Next, we evaluated the levels of blood Dectin-1+ cells using flow cytometry in patients with ST-segment–elevation MI (STEMI) (n=90), including 45 patients with preserved LVEF and 45 patients with impaired LVEF. In addition, stable patients with normal coronary artery were enrolled as control subjects matched for age and sex (n=45). Patients with STEMI exhibited diabetes mellitus and dyslipidemia more often than control subjects. Compared with the control subjects, patients with STEMI had higher white blood cell, high-sensitivity C-reactive protein, and NT-proBNP (N-terminal pro-b-type natriuretic peptide) levels. In addition, patients with STEMI and reduced LVEF showed significantly poorer general condition compared with the group with MI and impaired LVEF (Table VI in the online-only Data Supplement). Monocytes can be classified as proinflammatory CD14++CD16− monocytes, intermediate CD14++CD16+ monocytes, and nonclassic CD14+CD16+ monocytes (Figure XIII in the online-only Data Supplement).15 Flow cytometric analyses showed that the numbers of CD14++CD16− monocytes, CD14++CD16+ monocytes, and neutrophils were significantly higher in patients with STEMI than in the control subjects and were also higher in those with impaired LVEF (Figure 8A, 8B, and 8D), whereas the number of natural killer cells was reduced in patients with STEMI and reduced LVEF, and CD14+CD16+ monocytes were comparable among the groups (Figure 8C and 8E). Furthermore, we observed that Dectin-1 was highly expressed in CD14++CD16− and CD14++CD16+ monocytes, and relatively lower in CD14+CD16+ monocytes, but not in CD66b+ neutrophils and CD56+ natural killer cells (Figure XIII in the online-only Data Supplement). The percentages and numbers of Dectin-1+CD14++CD16− and Dectin-1+CD14++CD16+ monocytes were significantly higher in patients with STEMI compared with the control subjects and were markedly elevated in those with reduced LVEF compared with patients with preserved cardiac systolic function. However, the numbers of Dectin-1+CD14+CD16+ monocytes, Dectin-1+ neutrophils, and Dectin-1+ natural killer cells did not differ among these groups (Figure 8A–8E).

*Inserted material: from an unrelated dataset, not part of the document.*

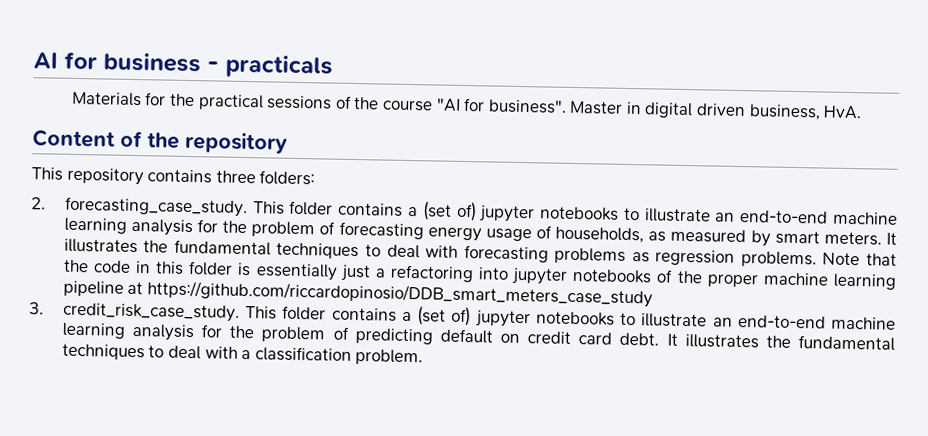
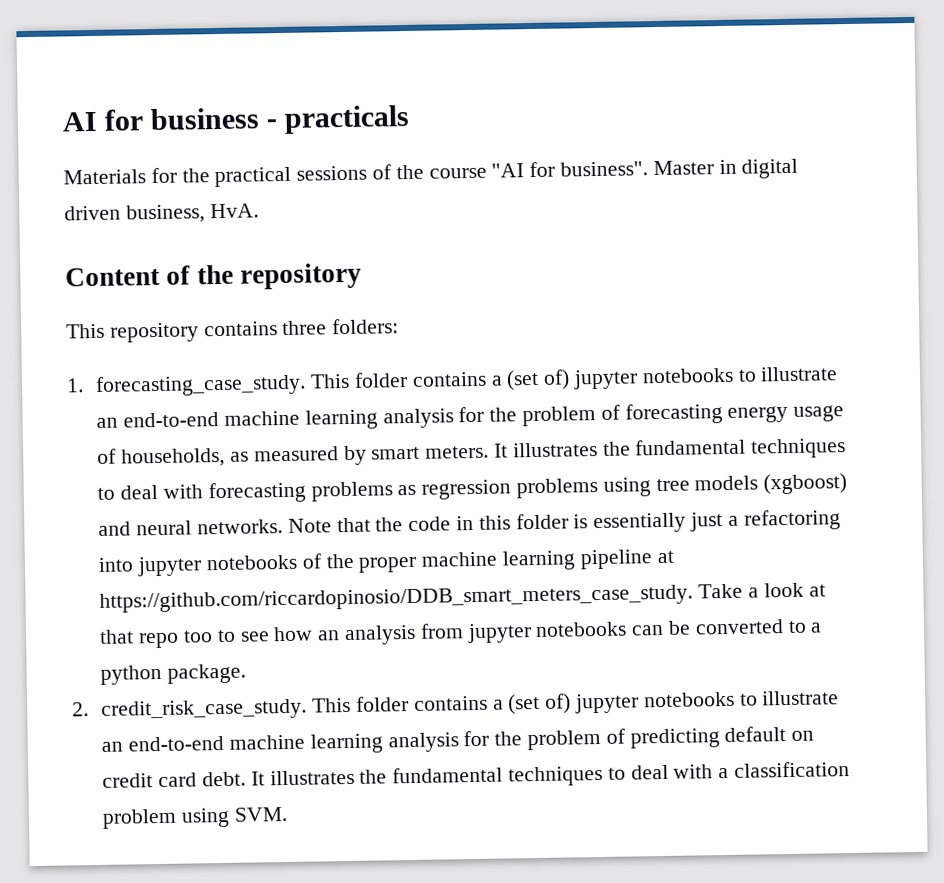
[31,197,46,210] 2. -> [66,378,84,393] 1.
[740,251,817,268] problems. -> [515,473,848,499] [98,519,283,536] problems using tree models (xgboost) and neural networks.
[146,280,653,308] [29,302,44,315] https://github.com/riccardopinosio/DDB_smart_meters_case_study // 3. -> [99,582,826,613] [99,619,823,649] [100,663,247,685] [72,702,89,717] https://github.com/riccardopinosio/DDB_smart_meters_case_study. Take a look at that repo too to see how an analysis from jupyter notebooks can be converted to a python package. // 2.
[355,349,424,366] problem. -> [102,806,288,829] problem using SVM.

Figure 8. Dectin-1+ cells are increased in patients with myocardial infarction (MI). A through E, Flow cytometric analyses of circulating Dectin-1+CD14++CD16− monocytes (A), Dectin-1+CD14++CD16+ monocytes (B), Dectin-1+CD14+CD16+ monocytes (C), circulating Dectin-1+ neutrophils (D), and Dectin-1+ natural killer (NK) cells (E) at day 1 after MI in patients with ST-segment–elevation MI (STEMI) and control subjects. Patients with STEMI were further divided into groups of those with preserved left ventricular ejection fraction (LVEF) (MI pEF) and those with reduced LVEF (MI rEF; n= 45 for each group). F, The mRNA expression levels of Dectin-1 and interleukin (IL)–6 in human blood of patients with MI pEF or MI rEF and in the control group (n=45 for each group). G, Simple correlation analysis of relative mRNA expression levels of Dectin-1 and IL-6 in all subjects. Data are expressed as median with interquartile ranges in the dot plots. Data in A through F were analyzed by Kruskal-Wallis tests with Bonferroni post hoc comparison, and data in G were analyzed by the Spearman rank correlation analysis. NS indicates not significant. *P<0.05. **P<0.01. ***P<0.001.
In addition, quantitative real-time polymerase chain reaction was performed in the whole peripheral blood of these subjects. As Figure 8F shows, the expression level of Dectin-1 was significantly elevated in patients with MI, especially those with impaired LVEF, compared with the control group, which was similar to the pattern of IL-6 expression. Simple correlation analysis further indicated that the expression of Dectin-1 was markedly associated with that of IL-6 (r=0.889, P<0.001; Figure 8G).
Discussion
In this study, we demonstrated a crucial role of Dectin-1 in the mediation of the myocardial IR injury in mice and humans. Myocardium-infiltrating macrophages, but not neutrophils, were shown to express Dectin-1, whereas Dectin-1 knockout or inhibition with anti–Dectin-1 antibody considerably ameliorated IR injury, leading to the reduction of cardiomyocyte apoptosis, associated with a reduced M1 macrophage polarization and Ly-6C+ monocyte and neutrophil infiltration. The activation of Dectin-1 with its agonist induced the opposite effects in mice. Furthermore, Dectin-1 contributed to neutrophil recruitment through the regulation of Cxcl1 and G-CSF expression, whereas Dectin-1–dependent IL-23/IL-1β production was demonstrated to be essential for IL-17A expression by γδT cells, which affected neutrophil recruitment and myocardial IR injury (Figure XIV in the online-only Data Supplement). Thus, Dectin-1 induced macrophage polarization and facilitated neutrophil infiltration by mediating chemokine expression and γδT cell activation, leading to myocardial IR injury.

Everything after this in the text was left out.